In July, 1983 Tehching Hsieh and Linda Montano began the enduring performance with an eight-foot (two meters) rope around their waist. The two rules to achieve the performance properly were: they couldn’t break free until next year, and they weren’t allowed to touch each other. Linda and Tehching lived together for a year, following each other around and sharing their everyday lives in a very personal way.

After the performance concluded, media was all over Hsieh, wondering if he would share some insight on this unusual experience. During an interview for Ghost Magazine, he explained:

I think Linda is the most honest person I’ve known in my life and I feel very comfortable to talk—to share my personality with her. That’s enough. I feel that’s pretty good. We had a lot of fights and I don’t feel that is negative. Anybody who was tied this way, even if they were a nice couple, I’m sure they would fight, too. This piece is about being like an animal, naked. We cannot hide our negative sides. We cannot be shy. It’s more than just honesty—we show our weakness.

The exploration and meaning of freedom through endurance is probably one of the biggest lessons to be learned from this performance. He was, in a way, allowed to do whatever he wanted, because the only thing he was forbidden to do involved touching Linda. But everything he wanted to do, had to be done alongside Linda, so freedom became a very complicated term for both, and I think that’s why there were so many fights, because they had to agree on everything they did. They would probably disagree a lot when it came to decide where to go, what to eat, when to return back home. Nevertheless, they didn’t break the rules. In this artwork, honesty and vulnerability play a huge part. It is hard to lie to someone that would still be next to you at the end of the day. I guess that with this level of constant closeness, they both came to a point where neither of them could keep up with pretending and just let themselves be. They were committed to sacrifice their freedom for a year in exchange of virtually nothing, and that’s where the strongest and most implicit endurance could be found.
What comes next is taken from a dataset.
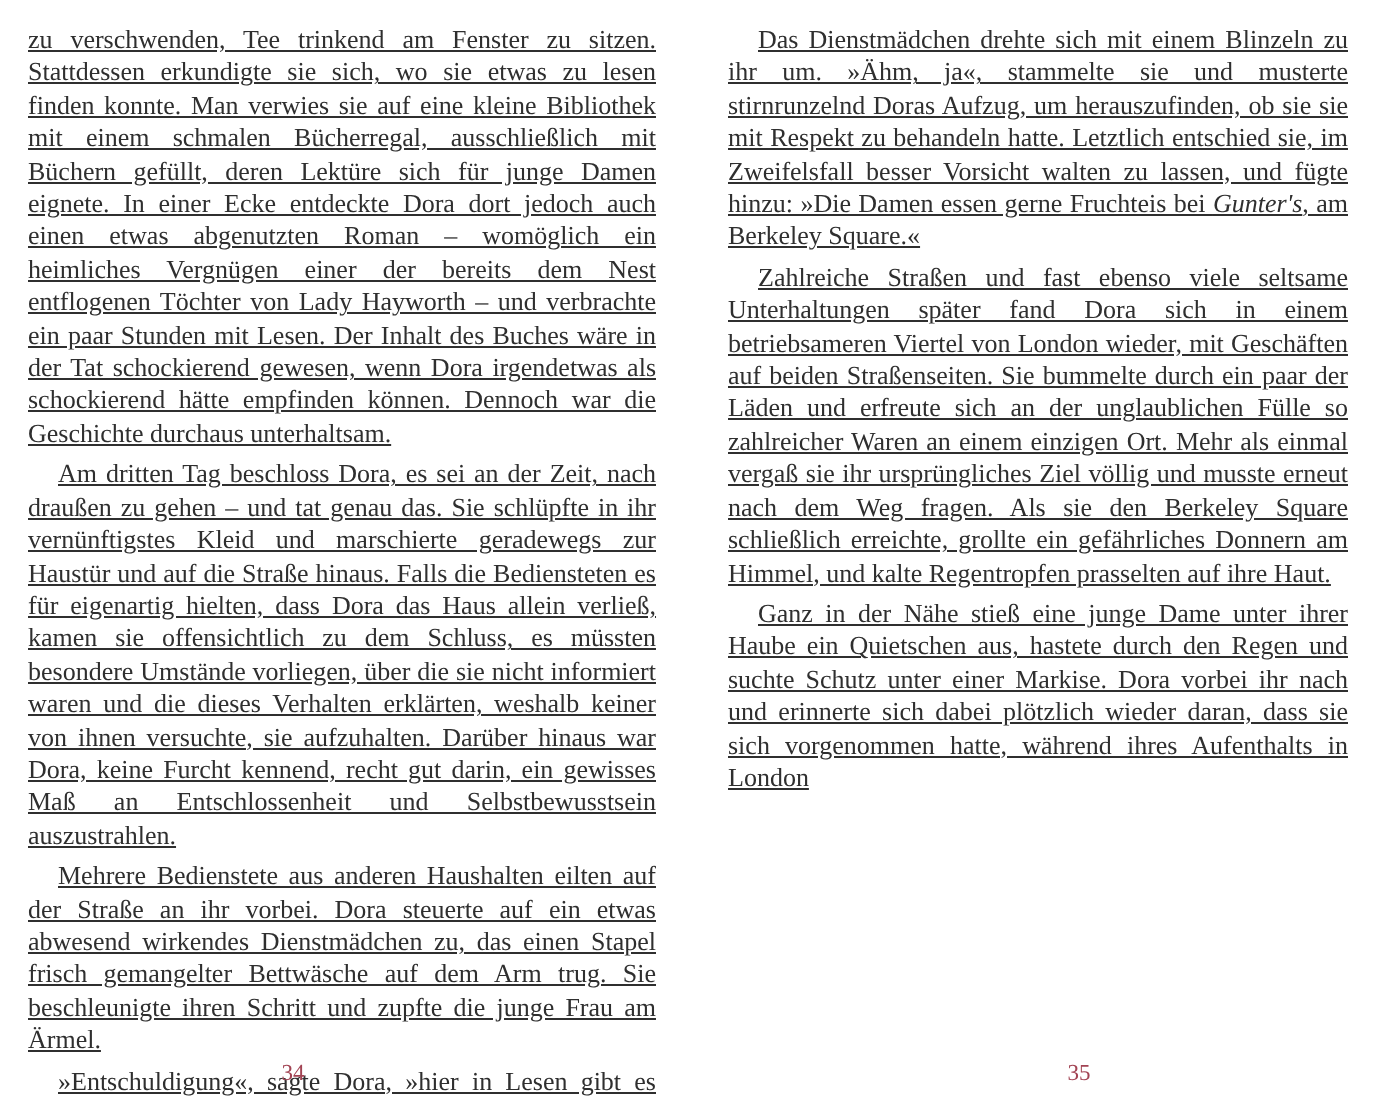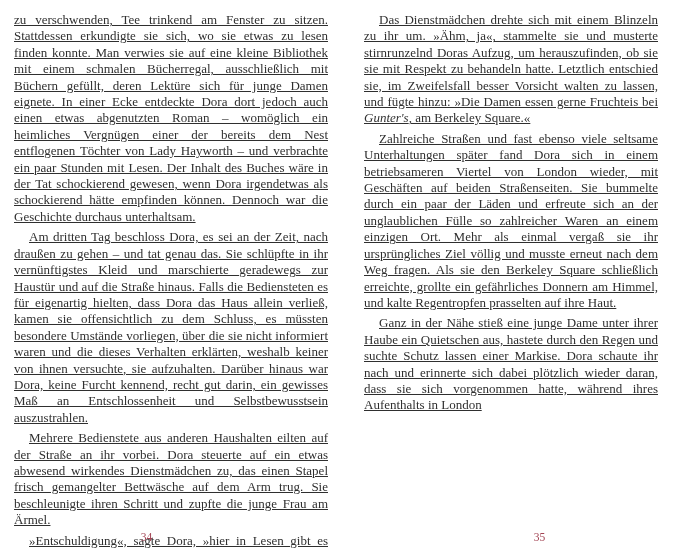"Das Dienstmädchen drehte sich mit" .page-right { padding: 8px 28px 36px 15px -> 8px 12px 36px 15px }
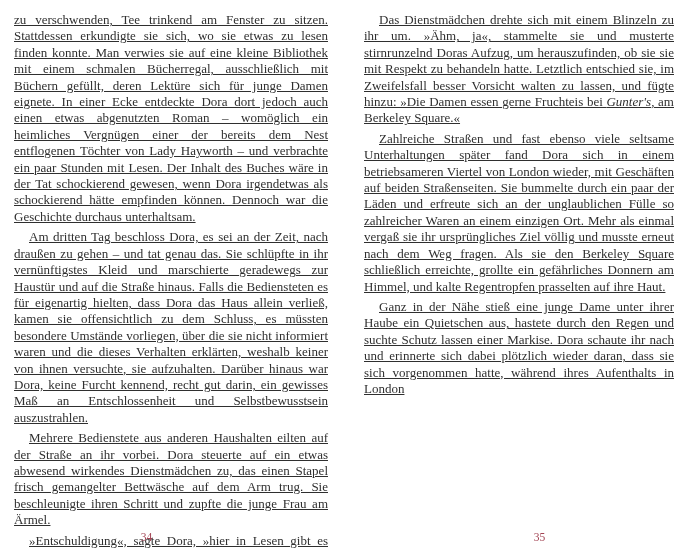"Ganz in der Nähe stieß" span { text: lassen einer Markise. Dora schaute -> unter einer Markise. Dora vorbei }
In my opinion, the true value of this performance lies in the way it conveys a message of perseverance, freedom, and vulnerability. This work doesn’t try to evoke human emotions but live them through the artist’s experience. It shows what happens when you decide to live art in your own flesh. I know not everyone would engage in such a demanding activity, but those who dare to do so, get to develop a deeper insight on art and life itself.